Spotlight reminds me how much I took for granted as a Catholic back then, before the time of testing. I trusted the institution – I didn’t just trust it, I idolized it – and I trusted my own judgment. I thought I knew where the lines of good and evil ran within the Church, and between the Church and the World. And I thought the main thing about being a Catholic Christian was assenting to the teachings, receiving the sacraments, and following the rules. Those things are all important, but the main thing is conversion of the heart. The heart is deceitful above all things, as the saying goes, and the unconverted heart is a mirrored labyrinth in which it is fatally easy to lose oneself. Spotlight shows one of its strengths at the very end, when Robby, played by Michael Keaton, discovers the truth about himself: that at one time he too chose to look away from the truth, preferring the safety and comfort of illusion.

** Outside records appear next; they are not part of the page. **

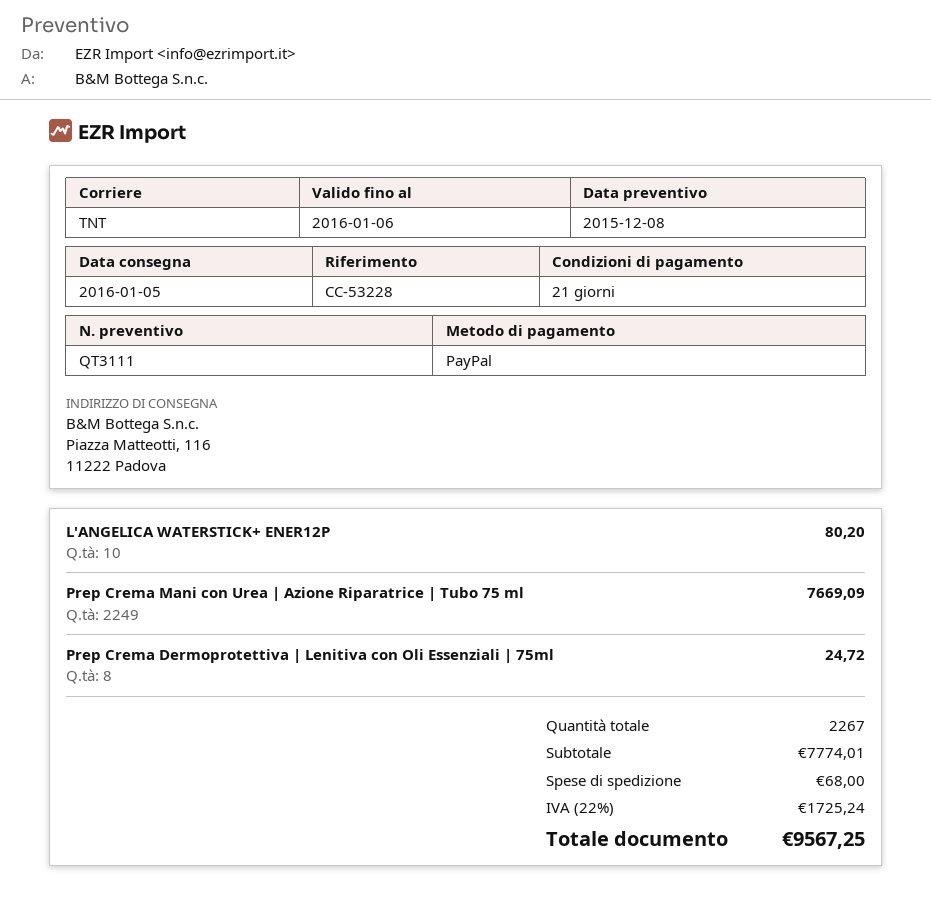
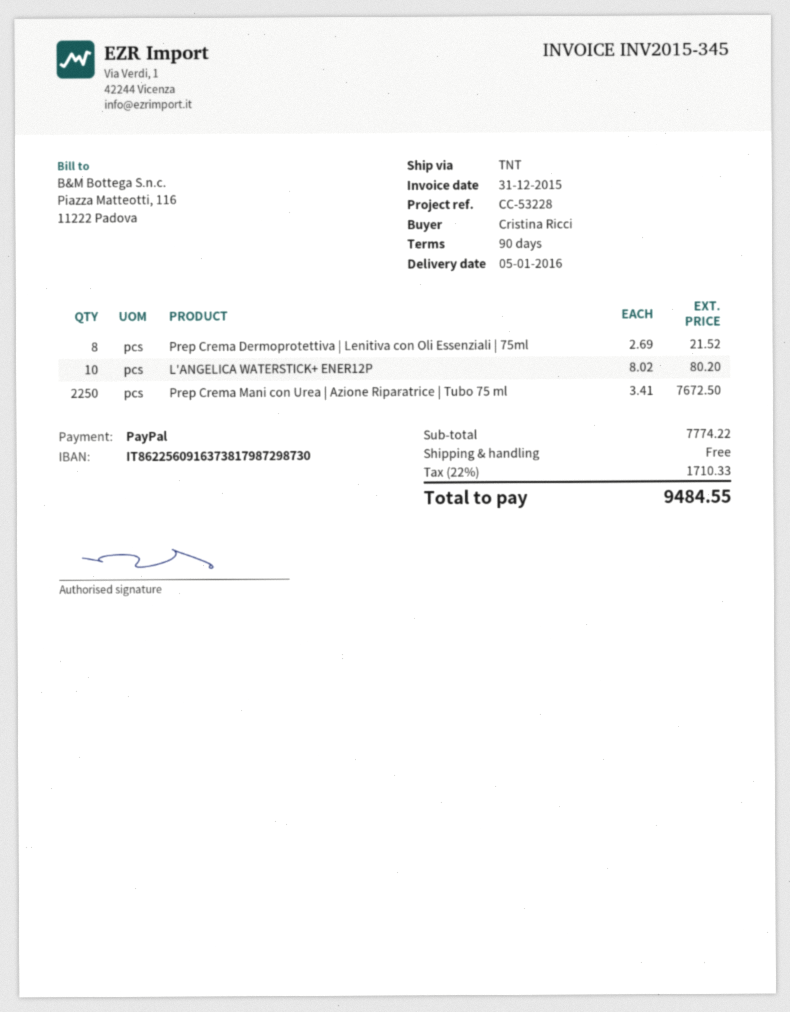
payment terms: 21 days -> 90 days
Prep Crema Mani con Urea | Azione Riparatrice | Tubo 75 ml: 2249 for 7669.09 -> 2250 for 7672.50
Prep Crema Dermoprotettiva | Lenitiva con Oli Essenziali | 75ml: 8 for 24.72 -> 8 for 21.52
subtotal: 7774.01 -> 7774.22
shipping: 68.00 -> 0.00
tax: 22% = 1725.24 -> 22% = 1710.33
total: 9567.25 -> 9484.55

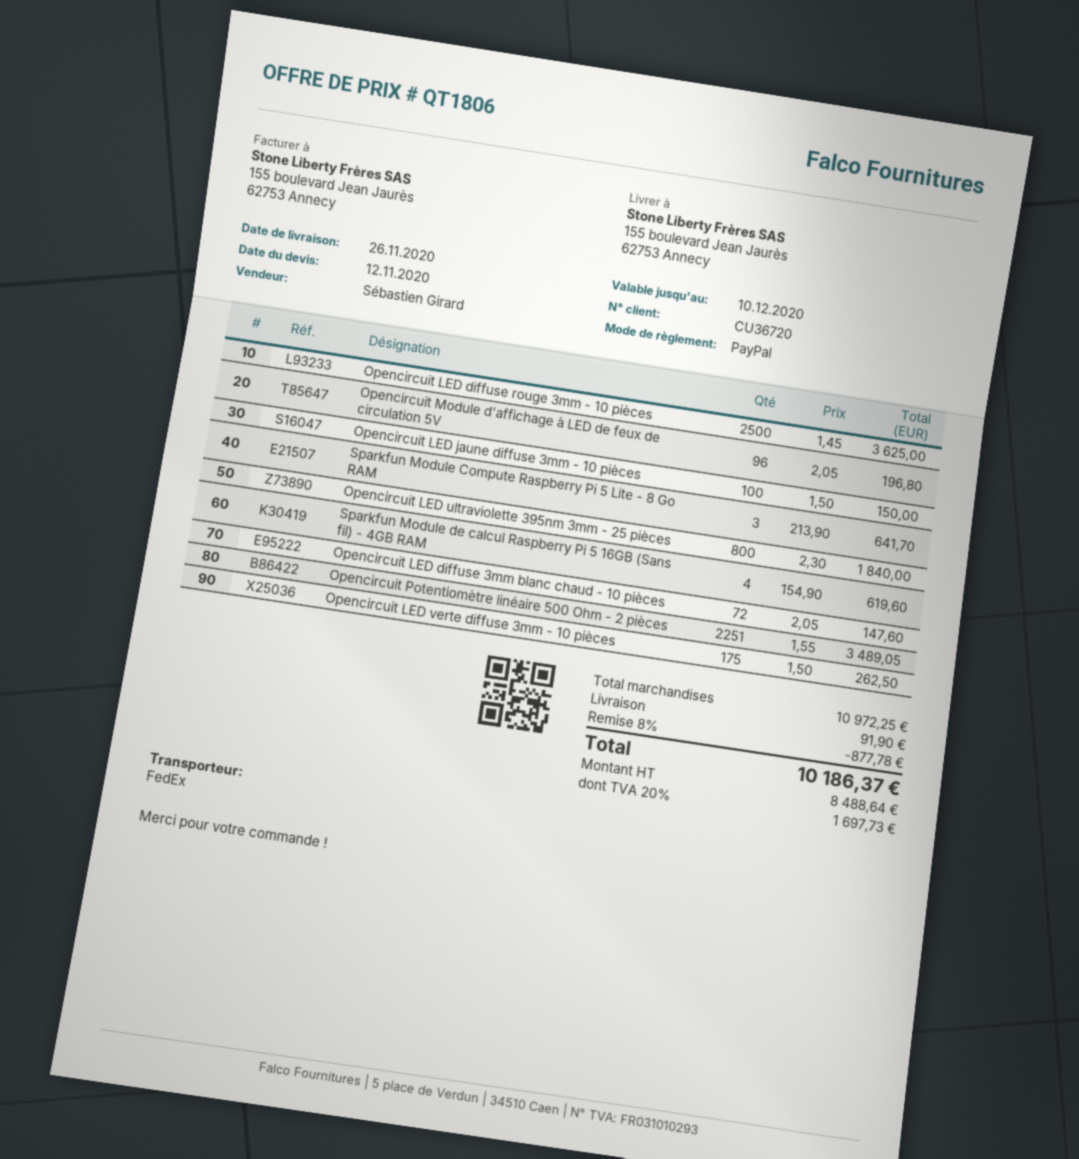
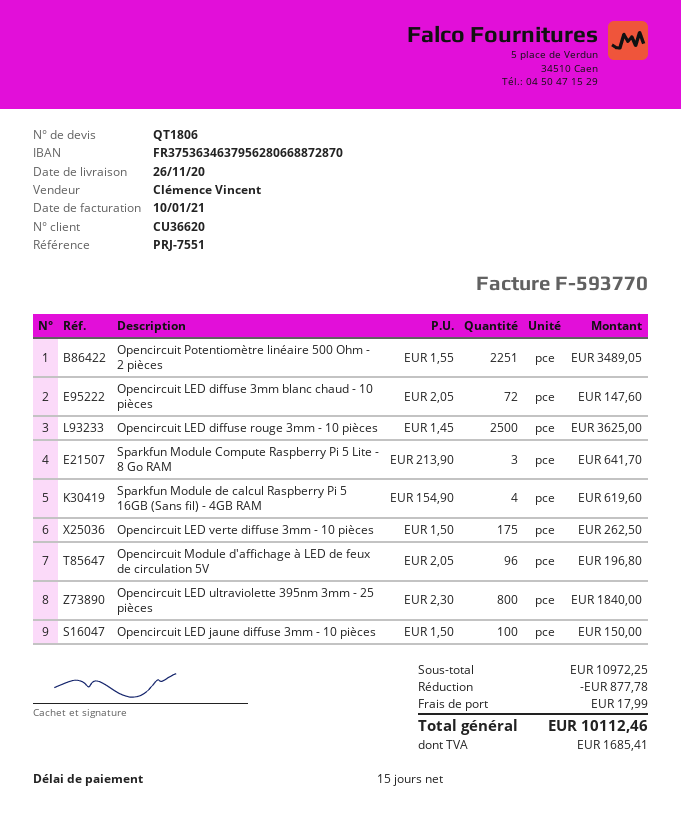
customer number: CU36720 -> CU36620
sales rep: Sébastien Girard -> Clémence Vincent
shipping: 91.90 -> 17.99
tax: 1697.73 -> 1685.41
total: 10186.37 -> 10112.46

The scene that made me break down was the very last one, on the day that the Globe broke the first of over 600 stories, setting off a chain reaction of global import. The phones at the paper rang off the hook, with ordinary people calling the reporters to say it happened to me too. It took the tireless courage of victims’ advocates like Phil Saviano, the bravery of victims willing to go public, priests like Fr. Tom Doyle, lay Catholics who spoke out, and journalists willing to buck a powerful establishment to tell the truth, for the truth to set those poor souls free – and in fact, for the truth to set all Catholics, and even all Christians, free from the lie that evil like this doesn’t happen with us.

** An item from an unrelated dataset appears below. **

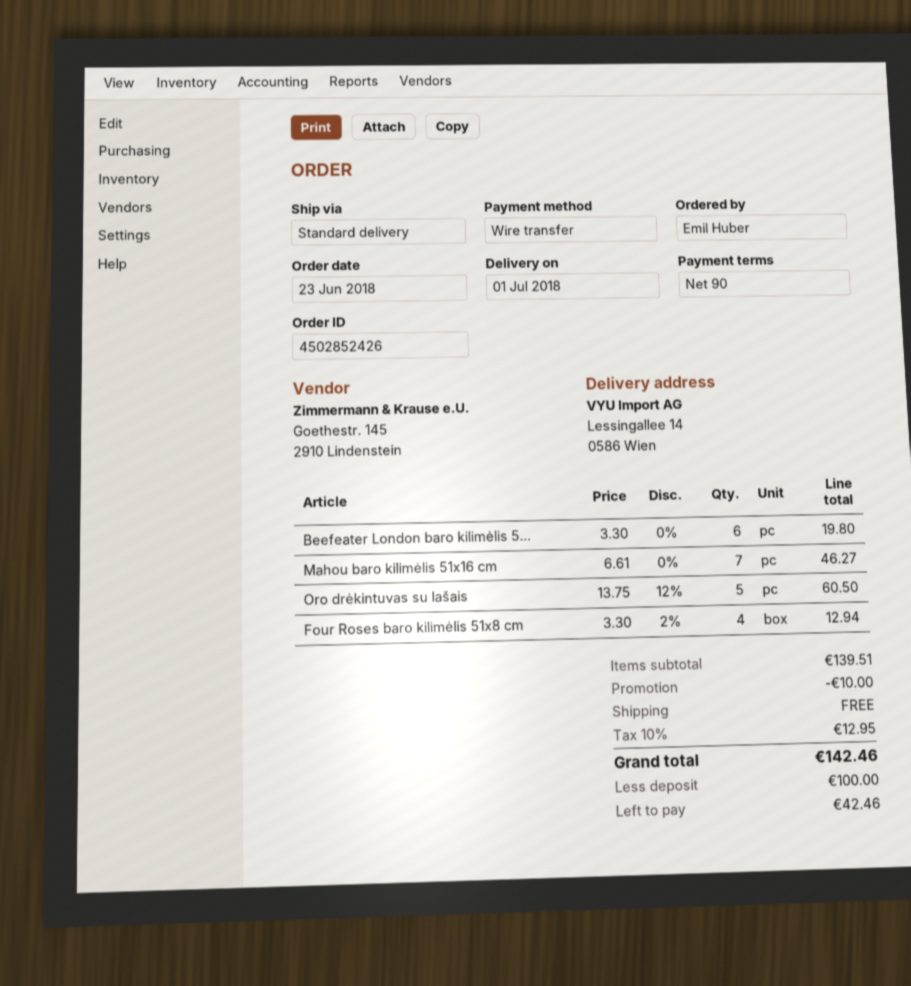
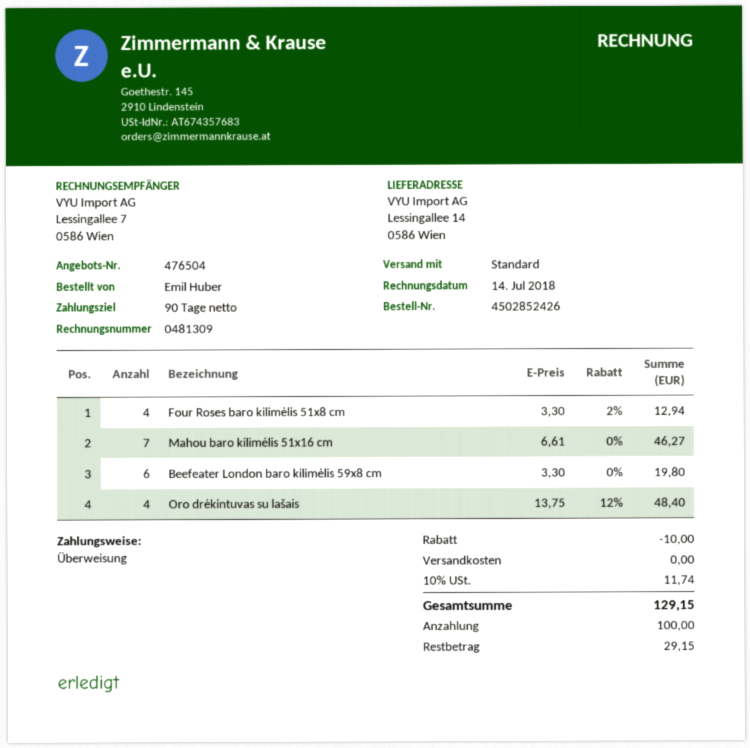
Oro drėkintuvas su lašais: 5 x 13.75 - 12% = 60.50 -> 4 x 13.75 - 12% = 48.40
tax: 10% = 12.95 -> 10% = 11.74
total: 142.46 -> 129.15
balance: 42.46 -> 29.15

It is better to be a martyr to the truth than to live by lies. The life you save may be your own – or your child’s. And so might the Church you save.
All of us Christians in the West have entered into a difficult time, a darkening time, a time of trial. Nothing could be more important now than to ground ourselves in the unsentimental truth about the human condition. We can’t afford the false pieties that led so many people to support a corrupt system that traduced the Gospel and caused so much agony. All of us are capable of deceiving ourselves to protect our idols. I have never talked about the abuse scandal with Father Cassian, prior of the Norcia monastery, nor would I ever put him on the spot about that topic. But the words he said to me at the conclusion of our first meeting in 2014 come to mind now, as I’m finishing this reflection. We had been talking generally about the signs of the times, and the trials that all of us Christians are going to undergo. Though he is profoundly a man of the Church, Father Cassian is also a man who does not give one the impression of having a mind occluded by illusion. He is a man of gravity and depth, and one gathers that his is a hard-won serenity.With that in mind back in 2014, I asked him where he found his hope.
“In the Lord,” he said, firmly. “And only in the Lord. Nothing else lasts. He is the only one who will not disappoint.”